Prompt:
When you respond, restate each record exactly as it is given.
== Extracted information ==
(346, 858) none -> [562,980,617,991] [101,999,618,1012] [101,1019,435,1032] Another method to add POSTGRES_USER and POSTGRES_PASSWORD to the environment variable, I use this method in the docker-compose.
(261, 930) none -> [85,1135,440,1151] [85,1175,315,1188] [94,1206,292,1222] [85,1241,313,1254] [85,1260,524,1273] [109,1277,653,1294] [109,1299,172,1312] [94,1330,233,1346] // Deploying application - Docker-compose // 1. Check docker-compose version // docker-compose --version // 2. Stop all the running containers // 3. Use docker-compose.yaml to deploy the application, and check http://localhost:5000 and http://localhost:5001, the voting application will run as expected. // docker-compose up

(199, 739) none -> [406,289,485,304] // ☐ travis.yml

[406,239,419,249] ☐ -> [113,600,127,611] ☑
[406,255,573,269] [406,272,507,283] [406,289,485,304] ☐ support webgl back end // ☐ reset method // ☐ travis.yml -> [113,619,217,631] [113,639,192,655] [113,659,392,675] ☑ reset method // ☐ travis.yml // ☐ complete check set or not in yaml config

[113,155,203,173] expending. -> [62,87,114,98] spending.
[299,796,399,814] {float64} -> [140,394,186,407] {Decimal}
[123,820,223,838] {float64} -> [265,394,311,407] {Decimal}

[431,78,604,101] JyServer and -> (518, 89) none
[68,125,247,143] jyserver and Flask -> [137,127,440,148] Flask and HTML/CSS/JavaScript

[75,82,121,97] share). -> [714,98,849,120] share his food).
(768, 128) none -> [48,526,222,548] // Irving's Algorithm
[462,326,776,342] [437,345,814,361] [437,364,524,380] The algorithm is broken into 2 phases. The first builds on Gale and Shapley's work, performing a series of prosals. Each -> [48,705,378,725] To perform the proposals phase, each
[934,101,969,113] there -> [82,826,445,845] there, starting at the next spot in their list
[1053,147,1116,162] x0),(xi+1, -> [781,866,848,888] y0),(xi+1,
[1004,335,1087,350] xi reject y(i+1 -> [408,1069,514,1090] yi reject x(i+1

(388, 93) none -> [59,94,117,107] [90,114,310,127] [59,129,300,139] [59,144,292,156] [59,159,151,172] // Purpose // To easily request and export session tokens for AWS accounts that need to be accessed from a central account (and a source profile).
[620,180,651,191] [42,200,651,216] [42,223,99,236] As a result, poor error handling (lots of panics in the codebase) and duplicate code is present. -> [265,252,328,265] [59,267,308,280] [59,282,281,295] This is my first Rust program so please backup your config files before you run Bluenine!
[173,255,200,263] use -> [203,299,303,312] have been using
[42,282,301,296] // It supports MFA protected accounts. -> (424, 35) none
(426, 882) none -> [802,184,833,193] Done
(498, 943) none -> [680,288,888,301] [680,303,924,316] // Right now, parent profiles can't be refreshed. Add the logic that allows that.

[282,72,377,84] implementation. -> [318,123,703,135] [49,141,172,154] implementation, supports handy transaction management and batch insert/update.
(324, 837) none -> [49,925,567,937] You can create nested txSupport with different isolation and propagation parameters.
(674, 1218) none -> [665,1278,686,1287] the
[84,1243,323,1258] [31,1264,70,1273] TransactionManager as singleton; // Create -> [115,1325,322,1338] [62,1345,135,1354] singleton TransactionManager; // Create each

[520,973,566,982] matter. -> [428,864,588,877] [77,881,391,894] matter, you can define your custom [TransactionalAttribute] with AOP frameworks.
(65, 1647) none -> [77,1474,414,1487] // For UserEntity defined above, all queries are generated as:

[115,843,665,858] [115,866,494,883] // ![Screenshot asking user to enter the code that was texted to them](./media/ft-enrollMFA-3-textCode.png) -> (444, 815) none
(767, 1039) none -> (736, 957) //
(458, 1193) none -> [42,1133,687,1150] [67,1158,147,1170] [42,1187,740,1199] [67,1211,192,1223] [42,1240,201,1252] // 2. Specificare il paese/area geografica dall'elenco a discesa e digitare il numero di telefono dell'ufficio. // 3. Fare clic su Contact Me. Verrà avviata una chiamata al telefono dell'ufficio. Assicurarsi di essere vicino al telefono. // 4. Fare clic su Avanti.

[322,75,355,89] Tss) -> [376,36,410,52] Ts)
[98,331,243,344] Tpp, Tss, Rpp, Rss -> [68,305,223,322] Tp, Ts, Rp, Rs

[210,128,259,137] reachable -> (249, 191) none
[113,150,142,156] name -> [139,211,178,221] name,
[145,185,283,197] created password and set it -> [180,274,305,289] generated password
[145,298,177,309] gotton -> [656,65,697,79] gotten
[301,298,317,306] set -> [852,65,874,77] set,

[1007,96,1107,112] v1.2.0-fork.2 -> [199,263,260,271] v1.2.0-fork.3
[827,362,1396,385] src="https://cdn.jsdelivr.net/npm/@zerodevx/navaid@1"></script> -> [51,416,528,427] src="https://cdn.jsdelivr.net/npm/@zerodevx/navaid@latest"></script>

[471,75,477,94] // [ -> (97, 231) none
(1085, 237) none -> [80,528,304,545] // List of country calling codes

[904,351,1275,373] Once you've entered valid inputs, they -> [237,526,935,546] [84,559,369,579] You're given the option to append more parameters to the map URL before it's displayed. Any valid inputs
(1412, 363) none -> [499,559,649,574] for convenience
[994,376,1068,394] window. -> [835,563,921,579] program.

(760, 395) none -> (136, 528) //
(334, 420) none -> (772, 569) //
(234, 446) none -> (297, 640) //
===
Response area:
(346, 858) none -> [562,980,617,991] [101,999,618,1012] [101,1019,435,1032] Another method to add POSTGRES_USER and POSTGRES_PASSWORD to the environment variable, I use this method in the docker-compose.
(261, 930) none -> [85,1135,440,1151] [85,1175,315,1188] [94,1206,292,1222] [85,1241,313,1254] [85,1260,524,1273] [109,1277,653,1294] [109,1299,172,1312] [94,1330,233,1346] // Deploying application - Docker-compose // 1. Check docker-compose version // docker-compose --version // 2. Stop all the running containers // 3. Use docker-compose.yaml to deploy the application, and check http://localhost:5000 and http://localhost:5001, the voting application will run as expected. // docker-compose up

(199, 739) none -> [406,289,485,304] // ☐ travis.yml

[406,239,419,249] ☐ -> [113,600,127,611] ☑
[406,255,573,269] [406,272,507,283] [406,289,485,304] ☐ support webgl back end // ☐ reset method // ☐ travis.yml -> [113,619,217,631] [113,639,192,655] [113,659,392,675] ☑ reset method // ☐ travis.yml // ☐ complete check set or not in yaml config

[113,155,203,173] expending. -> [62,87,114,98] spending.
[299,796,399,814] {float64} -> [140,394,186,407] {Decimal}
[123,820,223,838] {float64} -> [265,394,311,407] {Decimal}

[431,78,604,101] JyServer and -> (518, 89) none
[68,125,247,143] jyserver and Flask -> [137,127,440,148] Flask and HTML/CSS/JavaScript

[75,82,121,97] share). -> [714,98,849,120] share his food).
(768, 128) none -> [48,526,222,548] // Irving's Algorithm
[462,326,776,342] [437,345,814,361] [437,364,524,380] The algorithm is broken into 2 phases. The first builds on Gale and Shapley's work, performing a series of prosals. Each -> [48,705,378,725] To perform the proposals phase, each
[934,101,969,113] there -> [82,826,445,845] there, starting at the next spot in their list
[1053,147,1116,162] x0),(xi+1, -> [781,866,848,888] y0),(xi+1,
[1004,335,1087,350] xi reject y(i+1 -> [408,1069,514,1090] yi reject x(i+1

(388, 93) none -> [59,94,117,107] [90,114,310,127] [59,129,300,139] [59,144,292,156] [59,159,151,172] // Purpose // To easily request and export session tokens for AWS accounts that need to be accessed from a central account (and a source profile).
[620,180,651,191] [42,200,651,216] [42,223,99,236] As a result, poor error handling (lots of panics in the codebase) and duplicate code is present. -> [265,252,328,265] [59,267,308,280] [59,282,281,295] This is my first Rust program so please backup your config files before you run Bluenine!
[173,255,200,263] use -> [203,299,303,312] have been using
[42,282,301,296] // It supports MFA protected accounts. -> (424, 35) none
(426, 882) none -> [802,184,833,193] Done
(498, 943) none -> [680,288,888,301] [680,303,924,316] // Right now, parent profiles can't be refreshed. Add the logic that allows that.

[282,72,377,84] implementation. -> [318,123,703,135] [49,141,172,154] implementation, supports handy transaction management and batch insert/update.
(324, 837) none -> [49,925,567,937] You can create nested txSupport with different isolation and propagation parameters.
(674, 1218) none -> [665,1278,686,1287] the
[84,1243,323,1258] [31,1264,70,1273] TransactionManager as singleton; // Create -> [115,1325,322,1338] [62,1345,135,1354] singleton TransactionManager; // Create each

[520,973,566,982] matter. -> [428,864,588,877] [77,881,391,894] matter, you can define your custom [TransactionalAttribute] with AOP frameworks.
(65, 1647) none -> [77,1474,414,1487] // For UserEntity defined above, all queries are generated as:

[115,843,665,858] [115,866,494,883] // ![Screenshot asking user to enter the code that was texted to them](./media/ft-enrollMFA-3-textCode.png) -> (444, 815) none
(767, 1039) none -> (736, 957) //
(458, 1193) none -> [42,1133,687,1150] [67,1158,147,1170] [42,1187,740,1199] [67,1211,192,1223] [42,1240,201,1252] // 2. Specificare il paese/area geografica dall'elenco a discesa e digitare il numero di telefono dell'ufficio. // 3. Fare clic su Contact Me. Verrà avviata una chiamata al telefono dell'ufficio. Assicurarsi di essere vicino al telefono. // 4. Fare clic su Avanti.

[322,75,355,89] Tss) -> [376,36,410,52] Ts)
[98,331,243,344] Tpp, Tss, Rpp, Rss -> [68,305,223,322] Tp, Ts, Rp, Rs

[210,128,259,137] reachable -> (249, 191) none
[113,150,142,156] name -> [139,211,178,221] name,
[145,185,283,197] created password and set it -> [180,274,305,289] generated password
[145,298,177,309] gotton -> [656,65,697,79] gotten
[301,298,317,306] set -> [852,65,874,77] set,

[1007,96,1107,112] v1.2.0-fork.2 -> [199,263,260,271] v1.2.0-fork.3
[827,362,1396,385] src="https://cdn.jsdelivr.net/npm/@zerodevx/navaid@1"></script> -> [51,416,528,427] src="https://cdn.jsdelivr.net/npm/@zerodevx/navaid@latest"></script>

[471,75,477,94] // [ -> (97, 231) none
(1085, 237) none -> [80,528,304,545] // List of country calling codes

[904,351,1275,373] Once you've entered valid inputs, they -> [237,526,935,546] [84,559,369,579] You're given the option to append more parameters to the map URL before it's displayed. Any valid inputs
(1412, 363) none -> [499,559,649,574] for convenience
[994,376,1068,394] window. -> [835,563,921,579] program.

(760, 395) none -> (136, 528) //
(334, 420) none -> (772, 569) //
(234, 446) none -> (297, 640) //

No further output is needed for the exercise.